Page 20 of Death in Ecstasy


  “’E won’t leave ’is ’oller not without you picks ’im up,” said Stanley.

  Alleyn picked the baby up. The baby instantly seized his nose, screamed with ecstasy, and beat with the other hand upon Alleyn’s face.

  It was on this tableau that Janey opened her door.

  The Chief Inspector hurriedly deposited the child on the pavement, gave Stanley a shilling for the party, took off his hat, and said:

  “May I come in, Miss Jenkins?”

  “Inspector Alleyn?” said Janey. “Yes. Of course.”

  As she shut the door Stanley was heard to say “Coo! It’s a cop,” and the baby instantly began to roar again.

  Without speaking Janey led the way upstairs to the studio. A solitary chair was drawn up to the gas fire. The room was scrupulously tidy and rather desolate.

  “Won’t you sit down?” said Janey without enthusiasm. “I’ll get another chair,” offered Alleyn and did so.

  “I suppose Mr. Bathgate sent you here?” asked Janey.

  “Yes. In effect he did.”

  “I was a fool.”

  “Why?”

  “To make friends with—your friend.”

  “On the contrary,” said Alleyn, “you were very wise. If I may say so without impertinence you would do well to make friends with me.”

  Janey laughed unpleasantly.

  “Dilly, dilly, dilly,” she said.

  ‘No. Not ‘dilly, dilly dilly.’ You didn’t murder Miss Quayne, did you?”

  “You can hardly expect me to answer ‘yes.’”

  “I expect an answer, however.”

  “Then,” said Janey, “I did not murder Cara Quayne.”

  “Did Mr. Pringle murder Miss Quayne?”

  “No.”

  “You see,” said Alleyn with a smile, “we get on like a house on fire. Where was Mr. Pringle at three o’clock on Sunday afternoon?”

  She drew in her breath with a little gasp.

  “I’ve told you.”

  “But I’m asking you again. Where was he?”

  “Here.”

  “That,” said Alleyn harshly, “is your story and you are sticking to it? I wish you wouldn’t.”

  “What do you mean!”

  “It’s not true, you know. He may have lunched with you but he did not stay here all the afternoon. He went to the temple.”

  “You knew—”

  “Now you give me an opportunity for the detective’s favorite cliché. ‘I didn’t know, but you have just told me?’”

  “You’re hateful!” she burst out suddenly. “Hateful! Hateful!”

  “Don’t cry!” said Alleyn more gently. “It’s only a cliche and I would have found out anyway.”

  “To come prying into my house! To find the weak place and go for it! To pretend to make friends and then trap me into breaking faith with—with someone who can’t take care of himself.”
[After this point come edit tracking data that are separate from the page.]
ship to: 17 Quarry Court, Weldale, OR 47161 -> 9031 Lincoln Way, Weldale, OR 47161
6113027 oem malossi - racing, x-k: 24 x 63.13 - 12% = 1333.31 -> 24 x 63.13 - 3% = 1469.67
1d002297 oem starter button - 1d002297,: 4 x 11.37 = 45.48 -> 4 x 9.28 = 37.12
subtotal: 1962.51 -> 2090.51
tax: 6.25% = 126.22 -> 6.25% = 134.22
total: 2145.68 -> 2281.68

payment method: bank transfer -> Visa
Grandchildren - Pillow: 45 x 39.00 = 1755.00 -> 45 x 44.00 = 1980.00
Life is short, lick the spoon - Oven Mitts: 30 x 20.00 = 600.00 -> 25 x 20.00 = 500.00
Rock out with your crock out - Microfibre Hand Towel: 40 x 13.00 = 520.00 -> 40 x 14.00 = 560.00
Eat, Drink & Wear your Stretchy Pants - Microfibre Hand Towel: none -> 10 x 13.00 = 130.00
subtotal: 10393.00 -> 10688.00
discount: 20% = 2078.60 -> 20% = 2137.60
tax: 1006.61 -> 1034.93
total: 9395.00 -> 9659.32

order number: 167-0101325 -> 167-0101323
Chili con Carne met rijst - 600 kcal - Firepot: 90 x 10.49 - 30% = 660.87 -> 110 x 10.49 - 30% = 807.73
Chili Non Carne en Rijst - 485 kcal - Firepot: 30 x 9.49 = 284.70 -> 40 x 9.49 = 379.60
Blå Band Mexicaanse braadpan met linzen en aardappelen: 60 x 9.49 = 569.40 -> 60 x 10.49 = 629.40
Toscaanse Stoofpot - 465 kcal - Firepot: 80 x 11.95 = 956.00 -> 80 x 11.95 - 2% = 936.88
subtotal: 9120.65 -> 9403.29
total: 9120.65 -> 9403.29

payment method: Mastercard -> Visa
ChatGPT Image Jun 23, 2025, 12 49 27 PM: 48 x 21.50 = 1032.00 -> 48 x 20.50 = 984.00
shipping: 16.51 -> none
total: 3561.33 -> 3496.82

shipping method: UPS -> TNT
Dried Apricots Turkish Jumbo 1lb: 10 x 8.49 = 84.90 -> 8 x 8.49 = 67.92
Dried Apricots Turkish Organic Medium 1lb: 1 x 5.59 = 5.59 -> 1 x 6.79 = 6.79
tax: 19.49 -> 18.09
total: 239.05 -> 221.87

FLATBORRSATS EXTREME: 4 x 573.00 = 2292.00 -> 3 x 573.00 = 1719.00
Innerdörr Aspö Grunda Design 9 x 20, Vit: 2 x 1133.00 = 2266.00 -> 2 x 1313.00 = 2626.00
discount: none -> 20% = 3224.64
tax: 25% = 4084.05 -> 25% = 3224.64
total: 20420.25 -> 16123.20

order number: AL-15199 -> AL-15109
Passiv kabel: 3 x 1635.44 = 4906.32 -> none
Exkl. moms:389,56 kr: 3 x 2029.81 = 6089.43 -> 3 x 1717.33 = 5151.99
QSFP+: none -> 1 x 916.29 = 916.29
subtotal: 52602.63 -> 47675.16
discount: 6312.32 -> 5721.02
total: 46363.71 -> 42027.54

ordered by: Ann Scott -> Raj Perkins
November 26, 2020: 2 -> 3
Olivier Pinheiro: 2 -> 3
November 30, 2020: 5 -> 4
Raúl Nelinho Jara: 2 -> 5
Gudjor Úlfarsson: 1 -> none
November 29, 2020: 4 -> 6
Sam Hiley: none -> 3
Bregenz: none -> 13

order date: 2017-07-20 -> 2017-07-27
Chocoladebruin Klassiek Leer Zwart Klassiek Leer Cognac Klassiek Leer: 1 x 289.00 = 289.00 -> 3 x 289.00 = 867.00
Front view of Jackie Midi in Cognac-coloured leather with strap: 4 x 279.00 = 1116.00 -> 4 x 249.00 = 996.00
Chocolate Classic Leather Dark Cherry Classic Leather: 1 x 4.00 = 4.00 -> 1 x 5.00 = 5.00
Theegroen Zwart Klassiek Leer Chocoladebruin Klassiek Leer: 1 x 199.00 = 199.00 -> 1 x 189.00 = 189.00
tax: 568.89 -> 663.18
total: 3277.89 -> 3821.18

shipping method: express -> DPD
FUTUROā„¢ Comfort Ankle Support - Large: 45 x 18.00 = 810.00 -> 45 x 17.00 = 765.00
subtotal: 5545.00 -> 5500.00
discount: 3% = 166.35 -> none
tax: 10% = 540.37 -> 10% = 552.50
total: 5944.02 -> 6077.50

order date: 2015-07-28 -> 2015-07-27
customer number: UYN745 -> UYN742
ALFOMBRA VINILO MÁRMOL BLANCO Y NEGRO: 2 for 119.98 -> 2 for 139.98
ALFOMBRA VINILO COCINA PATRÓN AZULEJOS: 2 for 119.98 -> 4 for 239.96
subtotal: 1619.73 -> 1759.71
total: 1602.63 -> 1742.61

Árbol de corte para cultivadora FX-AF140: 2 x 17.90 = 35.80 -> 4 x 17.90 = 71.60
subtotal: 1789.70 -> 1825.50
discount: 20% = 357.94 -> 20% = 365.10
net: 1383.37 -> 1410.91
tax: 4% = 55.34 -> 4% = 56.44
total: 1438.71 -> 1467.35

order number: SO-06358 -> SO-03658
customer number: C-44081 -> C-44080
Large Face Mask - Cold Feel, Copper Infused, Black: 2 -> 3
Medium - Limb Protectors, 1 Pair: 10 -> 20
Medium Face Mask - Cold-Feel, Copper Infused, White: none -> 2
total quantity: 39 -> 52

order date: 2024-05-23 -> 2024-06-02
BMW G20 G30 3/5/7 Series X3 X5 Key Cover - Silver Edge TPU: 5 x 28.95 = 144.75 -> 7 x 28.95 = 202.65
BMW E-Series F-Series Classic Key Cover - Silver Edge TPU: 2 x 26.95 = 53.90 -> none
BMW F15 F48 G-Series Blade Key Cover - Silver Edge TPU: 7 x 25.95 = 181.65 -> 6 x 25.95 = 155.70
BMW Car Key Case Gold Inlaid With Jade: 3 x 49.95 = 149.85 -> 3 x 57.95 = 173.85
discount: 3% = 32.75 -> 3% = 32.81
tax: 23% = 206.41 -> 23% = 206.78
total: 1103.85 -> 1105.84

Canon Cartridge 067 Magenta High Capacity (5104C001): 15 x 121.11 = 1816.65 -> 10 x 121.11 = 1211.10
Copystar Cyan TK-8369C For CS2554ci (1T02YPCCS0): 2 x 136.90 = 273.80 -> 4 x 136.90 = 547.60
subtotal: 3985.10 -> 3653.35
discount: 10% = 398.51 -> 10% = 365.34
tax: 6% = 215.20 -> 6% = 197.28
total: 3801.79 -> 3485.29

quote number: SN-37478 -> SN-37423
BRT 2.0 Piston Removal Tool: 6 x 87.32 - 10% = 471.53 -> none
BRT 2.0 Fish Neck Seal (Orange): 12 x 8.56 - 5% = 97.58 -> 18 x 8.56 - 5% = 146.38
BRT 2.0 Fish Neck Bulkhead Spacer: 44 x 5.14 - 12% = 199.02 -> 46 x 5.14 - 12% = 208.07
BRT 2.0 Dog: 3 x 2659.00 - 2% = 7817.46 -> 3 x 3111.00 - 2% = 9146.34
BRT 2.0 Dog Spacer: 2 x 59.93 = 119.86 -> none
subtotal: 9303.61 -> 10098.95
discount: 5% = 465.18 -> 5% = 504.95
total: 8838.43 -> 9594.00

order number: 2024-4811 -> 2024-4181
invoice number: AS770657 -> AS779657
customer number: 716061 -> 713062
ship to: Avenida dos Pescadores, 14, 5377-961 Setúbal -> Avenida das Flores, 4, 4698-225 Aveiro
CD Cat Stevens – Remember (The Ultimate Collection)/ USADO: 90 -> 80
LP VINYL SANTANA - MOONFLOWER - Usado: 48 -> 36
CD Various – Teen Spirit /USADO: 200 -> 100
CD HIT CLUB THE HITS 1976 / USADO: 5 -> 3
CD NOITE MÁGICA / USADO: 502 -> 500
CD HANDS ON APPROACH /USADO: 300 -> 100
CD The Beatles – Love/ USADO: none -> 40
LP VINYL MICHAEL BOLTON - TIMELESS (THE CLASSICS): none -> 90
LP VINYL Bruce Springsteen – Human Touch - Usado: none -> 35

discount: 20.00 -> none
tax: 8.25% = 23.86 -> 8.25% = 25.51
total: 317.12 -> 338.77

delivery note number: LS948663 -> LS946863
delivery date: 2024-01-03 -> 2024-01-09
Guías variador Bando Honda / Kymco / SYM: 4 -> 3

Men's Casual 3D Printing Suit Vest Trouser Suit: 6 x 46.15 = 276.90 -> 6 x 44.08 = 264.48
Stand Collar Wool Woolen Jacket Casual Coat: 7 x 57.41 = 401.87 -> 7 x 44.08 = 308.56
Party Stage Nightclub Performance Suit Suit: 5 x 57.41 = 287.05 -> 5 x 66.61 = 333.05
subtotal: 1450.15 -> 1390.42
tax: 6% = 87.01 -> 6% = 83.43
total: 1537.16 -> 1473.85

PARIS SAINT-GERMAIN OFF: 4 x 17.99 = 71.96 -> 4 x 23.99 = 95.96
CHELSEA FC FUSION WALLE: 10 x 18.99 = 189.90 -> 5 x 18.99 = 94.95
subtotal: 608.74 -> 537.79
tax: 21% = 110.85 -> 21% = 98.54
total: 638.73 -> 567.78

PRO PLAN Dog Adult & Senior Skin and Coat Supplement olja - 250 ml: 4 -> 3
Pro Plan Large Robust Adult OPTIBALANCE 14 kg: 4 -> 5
  “Yes,” he said, “it’s my job to do those sorts of things.”

  “You call it a smart bit of work, I suppose.”

  “The other word for it is ‘routine.’”

  “I’ve broken faith,” said Janey. “I’ll never be able to help him again. We’re done for now.”

  “Nonsense!” said Alleyn crisply. “Don’t dramatise yourself.”

  Something in his manner brought her up sharply. For a second or two she looked at him and then she said very earnestly:

  “Do you suspect Maurice?”

  “I shall be forced to if you both insist on lying lavishly and badly. Come now. Do you know why he went to the temple on Sunday afternoon?”

  “Yes,” said Janey, “I think I know. He hasn’t told me.”

  “Is it something to do with the habit he has contracted?”

  “He told you himself about that, didn’t he?”

  “He did. We have analysed Mr. Garnette’s cigarettes and found heroin. I believe, however, that Mr. Pringle has gone further than an indulgence in drugged cigarettes. Am I right?”

  “Yes,” whispered Janey.

  “Mr. Garnette is responsible for all this, I suppose.”

  “Yes.” She hesitated, oddly, and then with a lift of her chin repeated: “Yes.”

  “Now,” Alleyn continued, “please will you tell me when Mr. Pringle left here on Sunday afternoon?”

  She still looked very earnestly at him. Suddenly she knelt on the rug and held her hands to the heater, her head turned towards him. The movement was singularly expressive. It was as though she had come to a definite decision and had relaxed.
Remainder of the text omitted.